Soft computing based e-commerce website service quality index measurement
Özet
It is observed that there is a need for a quality measurement template system that is easy to understand, effective,
easily updated according to different requests, contains enough variables, and gives fast results, which can be
placed on websites except for general evaluation comments or 5-star rating evaluations after a customer makes a
purchase from the online shopping website. For this reason, an inference system based on human reasoning is
developed to measure practically the quality index of e-commerce shopping websites according to customer
feedback in this study. The proposed system includes four subs and one main fuzzy inference system. 11 parameters
affecting the problem are used in subsystems, while five main parameters are used in the main inference
system. The main parameters are cargo and delivery performance (CDP), customer support and campaign performance
(CSCP), ease of payment and return (EPR), interface quality (IQ), and privacy-security. The subsystems
produce detailed outputs for the main parameters other than privacy-security.

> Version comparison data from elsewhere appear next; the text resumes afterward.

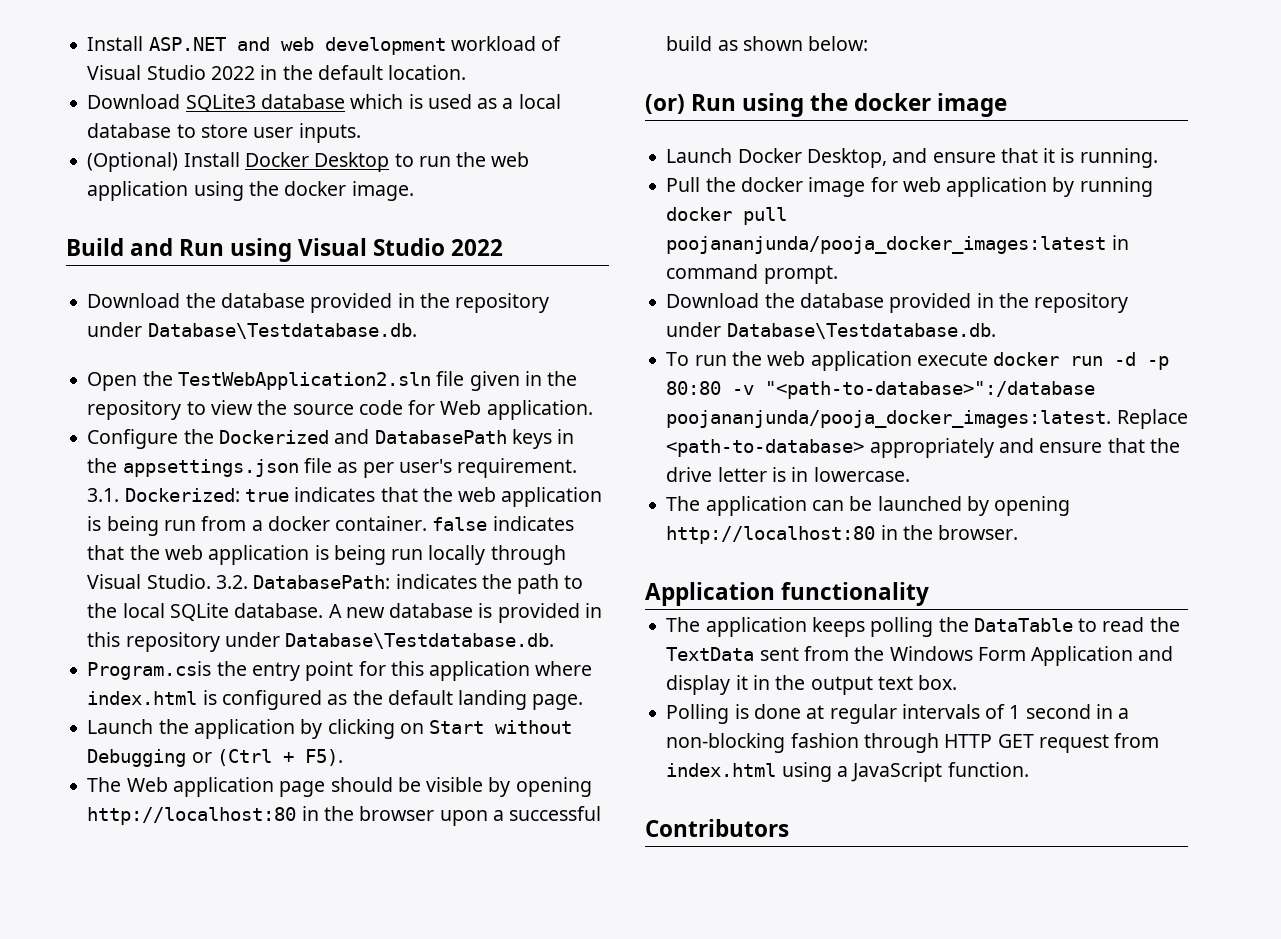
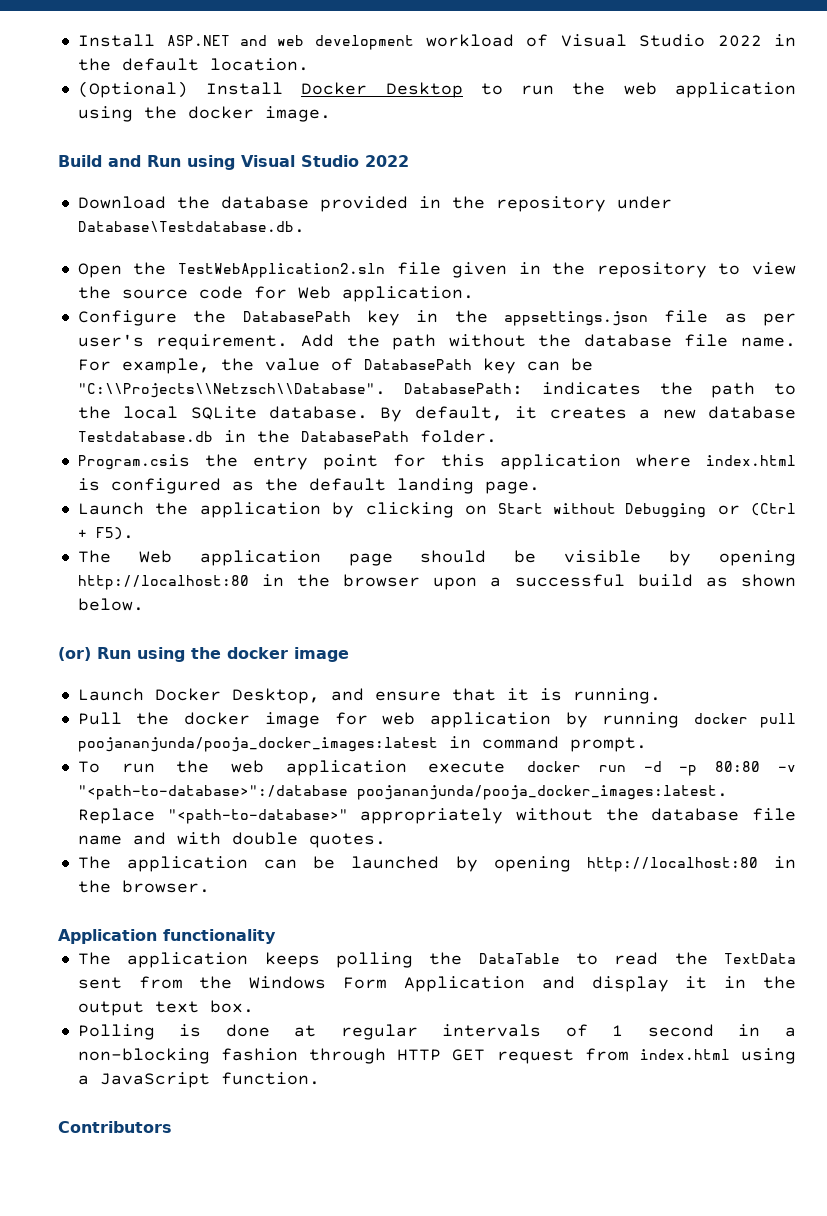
- Download SQLite3 database which is used as a local database to store user inputs.
- Configure the Dockerized and DatabasePath keys in the appsettings.json file as per user's requirement.
+ Configure the DatabasePath key in the appsettings.json file as per user's requirement.
- 3.1. Dockerized: true indicates that the web application is being run from a docker container. false indicates that the web application is being run locally through Visual Studio. 3.2. DatabasePath: indicates the path to the local SQLite database.
+ Add the path without the database file name. For example, the value of DatabasePath key can be "C:\\Projects\\Netzsch\\Database". DatabasePath: indicates the path to the local SQLite database.
- A new database is provided in this repository under Database\Testdatabase.db.
+ By default, it creates a new database Testdatabase.db in the DatabasePath folder.
- The Web application page should be visible by opening http://localhost:80 in the browser upon a successful build as shown below:
+ The Web application page should be visible by opening http://localhost:80 in the browser upon a successful build as shown below.
  Pull the docker image for web application by running docker pull poojananjunda/pooja_docker_images:latest in command prompt.
- Download the database provided in the repository under Database\Testdatabase.db.
- Replace <path-to-database> appropriately and ensure that the drive letter is in lowercase.
+ Replace "<path-to-database>" appropriately without the database file name and with double quotes.

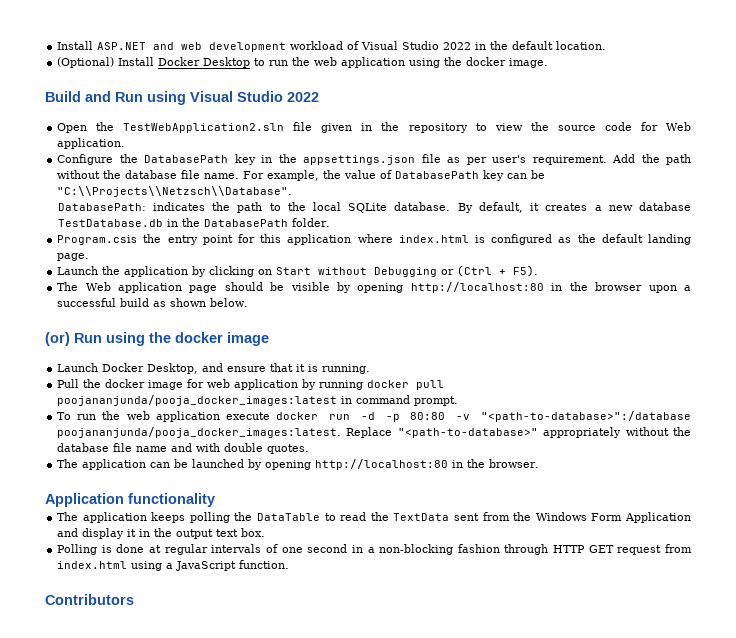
- Download the database provided in the repository under Database\Testdatabase.db.
- For example, the value of DatabasePath key can be "C:\\Projects\\Netzsch\\Database". DatabasePath: indicates the path to the local SQLite database.
+ For example, the value of DatabasePath key can be "C:\\Projects\\Netzsch\\Database".
+ DatabasePath: indicates the path to the local SQLite database.
- By default, it creates a new database Testdatabase.db in the DatabasePath folder.
+ By default, it creates a new database TestDatabase.db in the DatabasePath folder.
- Polling is done at regular intervals of 1 second in a non-blocking fashion through HTTP GET request from index.html using a JavaScript function.
+ Polling is done at regular intervals of one second in a non-blocking fashion through HTTP GET request from index.html using a JavaScript function.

E-commerce shopping website
service quality index is computed in the main system that processes the outputs of the subsystems. In addition,
survey data is applied for verifying and supporting the study. Respondents in the survey were asked about the
parameter values for their 1st and 2nd preferred shopping websites and it was observed that A3 e-commerce
website has high quality index, and A1 e-shopping website has good quality index but should improve its CSCP
dimensions. A4 website especially should improve its IQ and EPR dimensions and its quality index is not good
compared to others. Finally, a graphical user interface application of the system is formed.